Personal details
- Born: January 7, 1946 Jashore, Bengal Presidency, British India
- Died: December 7, 2020 (aged 74) Combined Military Hospital, Dhaka
- Resting place: Banani graveyard, Dhaka
- Citizenship: Pakistan (before 1971) Bangladesh
- Awards: Bir Uttom

Military service
- Allegiance: Bangladesh
- Branch/service: Bangladesh Air Force
- Rank: Captain
- Battles/wars: Bangladesh Liberation War

= Akram Ahmed =

Akram Ahmed, BU (7 January 1946 – 7 December 2020) was a veteran of the Bangladesh Liberation War as a pilot as part of Operation Kilo Flight, the beginning of the Bangladesh Air Force. For his bravery in the war, the government of Bangladesh awarded him the title of Bir Uttom, one of a few civilians to have received the award.

== Early life ==
Akram Ahmed was born on 09 January 1946 in an aristocratic Bengali Muslim family in Jashore. In 1967, he was licensed as a commercial pilot. In April 1968, he joined Pakistan International Airlines as a pilot. He left for India on 07 April 1971 to participate in the War of Liberation.

== Career ==
In 1971, Akram Ahmed worked in the East Pakistan Plant Protection Directorate. At that time, the Plant Protection Directorate had its own crop duster to control insects. When the Bangladesh Liberation War started, he fled from Dhaka to India in May. There he met Khaled Musharraf and expressed interest in taking part in the ground war. Khaled Musharraf told him to stay in Agartala for some time. A few months later, the air wing of Mukti Bahini was formed. Ahmed took part in about 12 took part in the attack.
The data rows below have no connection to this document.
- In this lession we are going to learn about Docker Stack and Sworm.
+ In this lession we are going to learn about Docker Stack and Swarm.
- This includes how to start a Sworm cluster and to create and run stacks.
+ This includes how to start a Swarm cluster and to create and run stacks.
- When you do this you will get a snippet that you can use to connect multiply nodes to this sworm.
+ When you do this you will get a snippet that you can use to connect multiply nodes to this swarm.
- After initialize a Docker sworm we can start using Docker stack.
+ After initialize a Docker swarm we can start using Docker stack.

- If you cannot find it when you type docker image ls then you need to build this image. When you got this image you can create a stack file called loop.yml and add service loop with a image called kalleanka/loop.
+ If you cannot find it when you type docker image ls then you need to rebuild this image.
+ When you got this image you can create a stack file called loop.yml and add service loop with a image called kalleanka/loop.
After midnight on 2 December 1971, Ahmed flew a small plane from an Indian airport to Bangladesh. He was accompanied by Shamsul Alam. Their target was the oil depot in Chittagong Port. They arrived at their target after flying for about three hours. They successfully bombed the airport with no navigation equipment except a compass.

After the Bangladesh Liberation War ended, Ahmed joined Bangladesh Biman, the national airline of Bangladesh. He was active in the Nirmul Committee.
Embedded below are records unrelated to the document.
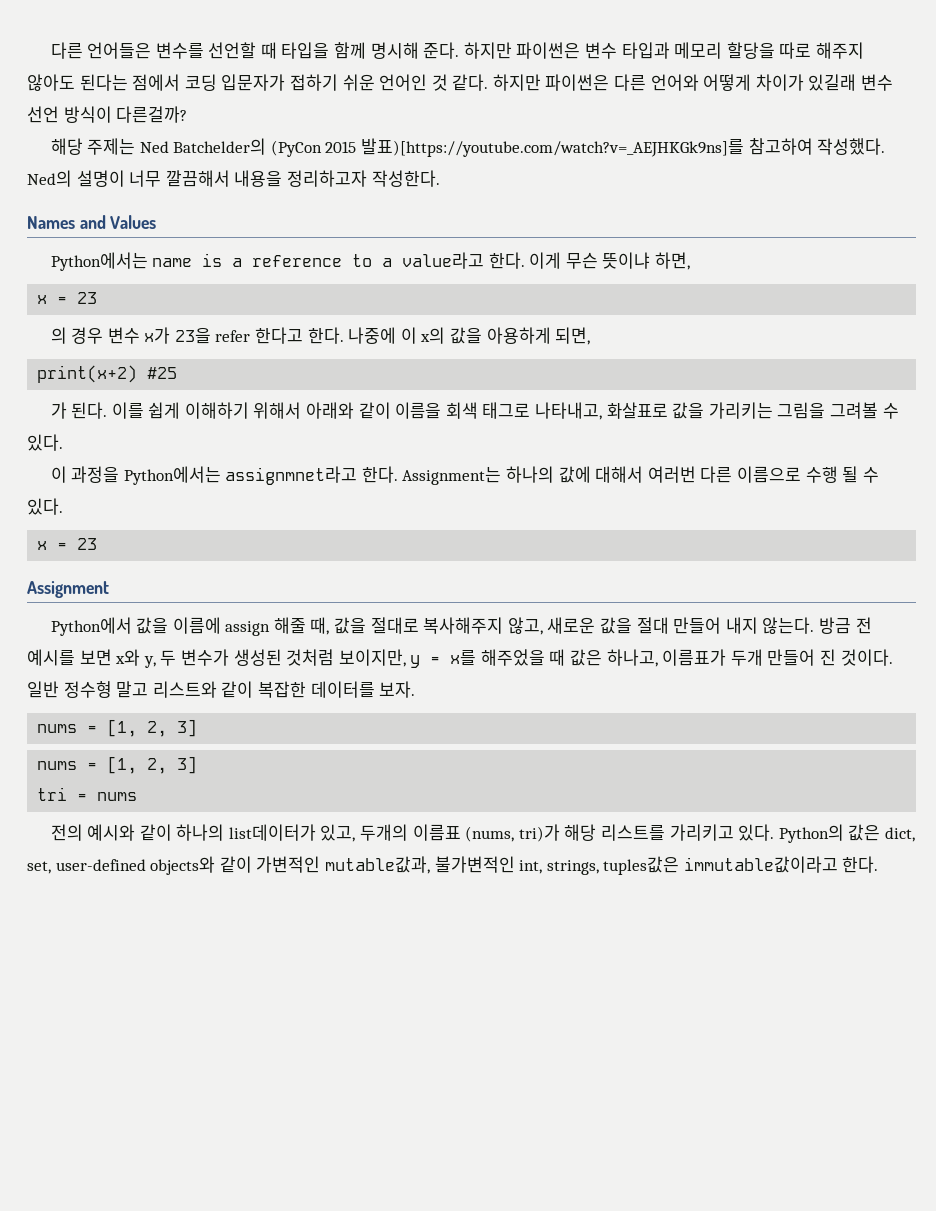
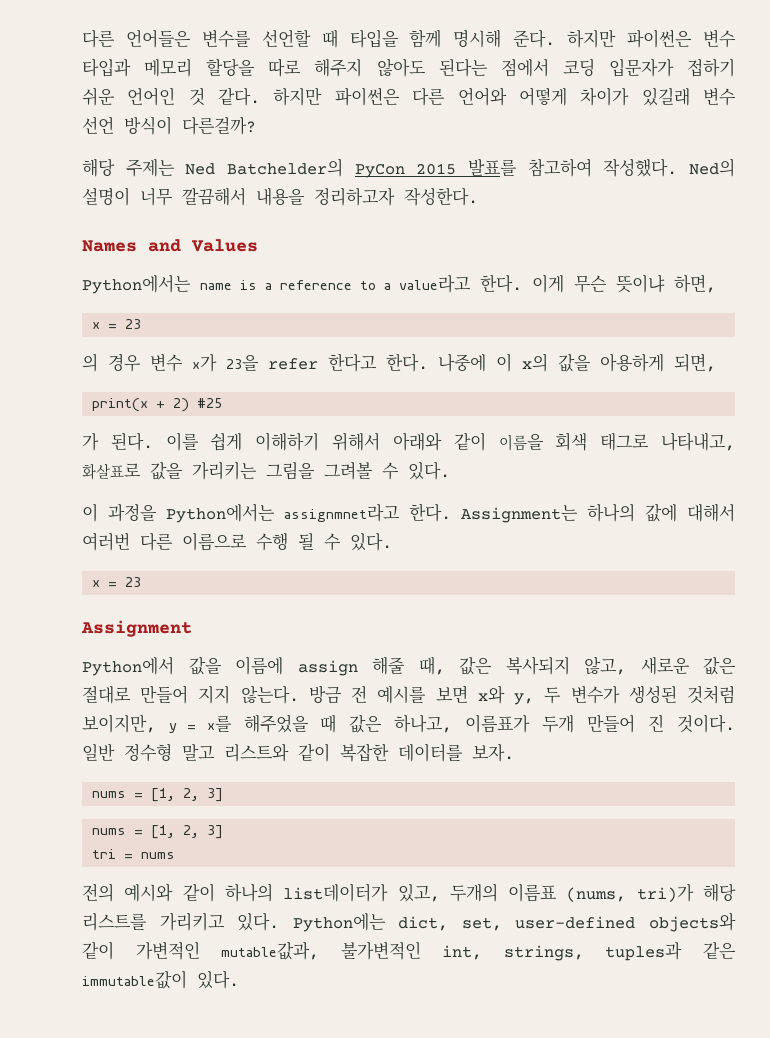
- 해당 주제는 Ned Batchelder의 (PyCon 2015 발표)[https://youtube.com/watch?v=_AEJHKGk9ns]를 참고하여 작성했다.
+ 해당 주제는 Ned Batchelder의 PyCon 2015 발표를 참고하여 작성했다.
- print(x+2) #25
+ print(x + 2) #25
- Python에서 값을 이름에 assign 해줄 때, 값을 절대로 복사해주지 않고, 새로운 값을 절대 만들어 내지 않는다.
+ Python에서 값을 이름에 assign 해줄 때, 값은 복사되지 않고, 새로운 값은 절대로 만들어 지지 않는다.
- Python의 값은 dict, set, user-defined objects와 같이 가변적인 mutable값과, 불가변적인 int, strings, tuples값은 immutable값이라고 한다.
+ Python에는 dict, set, user-defined objects와 같이 가변적인 mutable값과, 불가변적인 int, strings, tuples과 같은 immutable값이 있다.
Ahmed worked as a senior consultant for the Civil Aviation Authority of Bangladesh.

== Death ==
Ahmed died on 7 December 2020, at the Combined Military Hospital in Dhaka. He was hospitalized with pneumonia after catching COVID-19 during the COVID-19 pandemic in Bangladesh. He was buried in Banani graveyard with a guard of honor provided by the Bangladesh Air Force.